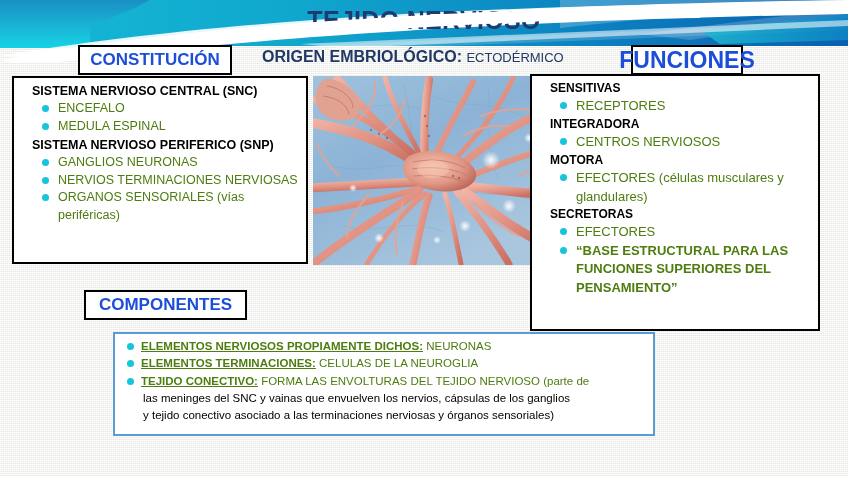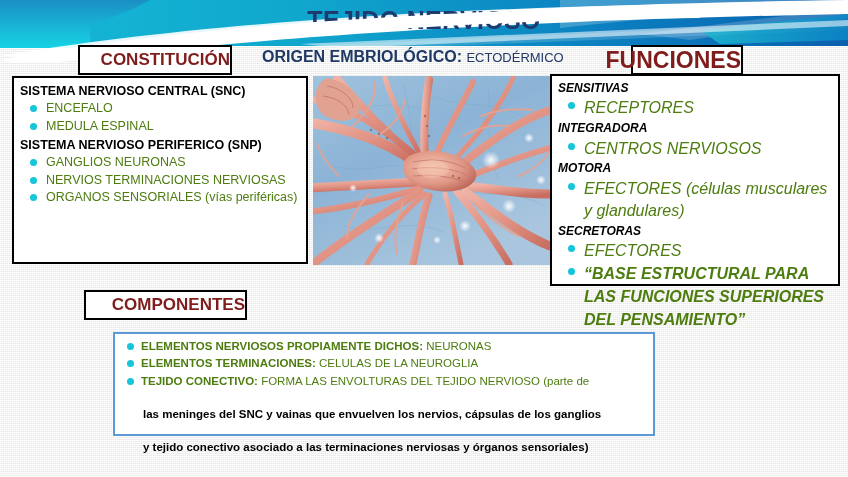--- a/index.html
+++ b/index.html
@@ -52,25 +52,25 @@
     width: 848px; height: 62px;
     z-index: 5;
     pointer-events: none;
   }
 
   
   .chip {
     position: absolute;
     background: #ffffff;
     border: 2px solid #000000;
-    color: #7f1d1d;
+    color: #1d4ed8;
     font-weight: bold;
     display: flex;
     align-items: center;
-    justify-content: flex-end;
+    justify-content: center;
     z-index: 6;
   }
   #chip-constitucion { left: 78px;  top: 45px; width: 154px; height: 30px; font-size: 17px; }
   #chip-funciones    { left: 631px; top: 45px; width: 112px; height: 30px; font-size: 23px; }
 
   
   #origen {
     position: absolute;
     left: 262px; top: 48px;
     z-index: 6;
@@ -79,24 +79,24 @@
   }
   #origen .lbl { font-size: 16px; font-weight: bold; }
   #origen .val { font-size: 13px; }
 
   
   .panel {
     position: absolute;
     background: #ffffff;
     border: 2px solid #000000;
     z-index: 3;
-    padding: 4px 5px 4px 6px;
+    padding: 4px 5px 4px 18px;
   }
   #panel-left  { left: 12px;  top: 76px; width: 296px; height: 188px; }
-  #panel-right { left: 550px; top: 74px; width: 290px; height: 212px; font-style: italic; }
+  #panel-right { left: 530px; top: 74px; width: 290px; height: 257px; }
 
   .hdr {
     font-size: 12.5px;
     font-weight: bold;
     color: #000;
     line-height: 1.45;
     white-space: nowrap;
   }
   #panel-right .hdr { font-size: 12px; }
 
@@ -109,22 +109,22 @@
     flex: none;
     width: 7px; height: 7px;
     border-radius: 50%;
     background: #16c5d9;
     margin: 5px 9px 0 10px;
   }
   .bullet .txt {
     font-size: 12.5px;
     color: #4d7c0f;
   }
-  #panel-right .bullet .txt { font-size: 16px; }
-  .bullet .txt b { font-weight: bold; }
+  #panel-right .bullet .txt { font-size: 13px; }
+  .bullet .txt b { font-weight: bold; text-decoration: underline; }
 
   
   #neuron {
     position: absolute;
     left: 313px; top: 76px;
     width: 237px; height: 189px;
     z-index: 2;
     overflow: hidden;
   }
   #neuron svg { display: block; }
@@ -140,24 +140,23 @@
     background: #ffffff;
     border: 2px solid #5b9bd5;
     z-index: 3;
     padding: 4px 5px 4px 2px;
   }
   #box-componentes .bullet .txt { font-size: 11.5px; line-height: 1.5; }
   #box-componentes .bullet .dot { margin: 5px 7px 0 10px; }
   #box-componentes .cont {
     font-size: 11.5px;
     line-height: 1.5;
-    font-weight: bold;
+    font-weight: normal;
     color: #000;
     padding-left: 26px;
-    margin-top: 16px;
   }
 </style>
 </head>
 <body>
 
 <div id="slide">
 
   <div id="band">
     <svg width="848" height="62" viewBox="0 0 848 62" xmlns="http://www.w3.org/2000/svg">
       <defs>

About this exercise → Where the data contains an image, skip the image and copy everything else exactly as it appears.

Task solution →
--- a/index.html
+++ b/index.html
@@ -52,25 +52,25 @@
     width: 848px; height: 62px;
     z-index: 5;
     pointer-events: none;
   }
 
   
   .chip {
     position: absolute;
     background: #ffffff;
     border: 2px solid #000000;
-    color: #7f1d1d;
+    color: #1d4ed8;
     font-weight: bold;
     display: flex;
     align-items: center;
-    justify-content: flex-end;
+    justify-content: center;
     z-index: 6;
   }
   #chip-constitucion { left: 78px;  top: 45px; width: 154px; height: 30px; font-size: 17px; }
   #chip-funciones    { left: 631px; top: 45px; width: 112px; height: 30px; font-size: 23px; }
 
   
   #origen {
     position: absolute;
     left: 262px; top: 48px;
     z-index: 6;
@@ -79,24 +79,24 @@
   }
   #origen .lbl { font-size: 16px; font-weight: bold; }
   #origen .val { font-size: 13px; }
 
   
   .panel {
     position: absolute;
     background: #ffffff;
     border: 2px solid #000000;
     z-index: 3;
-    padding: 4px 5px 4px 6px;
+    padding: 4px 5px 4px 18px;
   }
   #panel-left  { left: 12px;  top: 76px; width: 296px; height: 188px; }
-  #panel-right { left: 550px; top: 74px; width: 290px; height: 212px; font-style: italic; }
+  #panel-right { left: 530px; top: 74px; width: 290px; height: 257px; }
 
   .hdr {
     font-size: 12.5px;
     font-weight: bold;
     color: #000;
     line-height: 1.45;
     white-space: nowrap;
   }
   #panel-right .hdr { font-size: 12px; }
 
@@ -109,22 +109,22 @@
     flex: none;
     width: 7px; height: 7px;
     border-radius: 50%;
     background: #16c5d9;
     margin: 5px 9px 0 10px;
   }
   .bullet .txt {
     font-size: 12.5px;
     color: #4d7c0f;
   }
-  #panel-right .bullet .txt { font-size: 16px; }
-  .bullet .txt b { font-weight: bold; }
+  #panel-right .bullet .txt { font-size: 13px; }
+  .bullet .txt b { font-weight: bold; text-decoration: underline; }
 
   
   #neuron {
     position: absolute;
     left: 313px; top: 76px;
     width: 237px; height: 189px;
     z-index: 2;
     overflow: hidden;
   }
   #neuron svg { display: block; }
@@ -140,24 +140,23 @@
     background: #ffffff;
     border: 2px solid #5b9bd5;
     z-index: 3;
     padding: 4px 5px 4px 2px;
   }
   #box-componentes .bullet .txt { font-size: 11.5px; line-height: 1.5; }
   #box-componentes .bullet .dot { margin: 5px 7px 0 10px; }
   #box-componentes .cont {
     font-size: 11.5px;
     line-height: 1.5;
-    font-weight: bold;
+    font-weight: normal;
     color: #000;
     padding-left: 26px;
-    margin-top: 16px;
   }
 </style>
 </head>
 <body>
 
 <div id="slide">
 
   <div id="band">
     <svg width="848" height="62" viewBox="0 0 848 62" xmlns="http://www.w3.org/2000/svg">
       <defs>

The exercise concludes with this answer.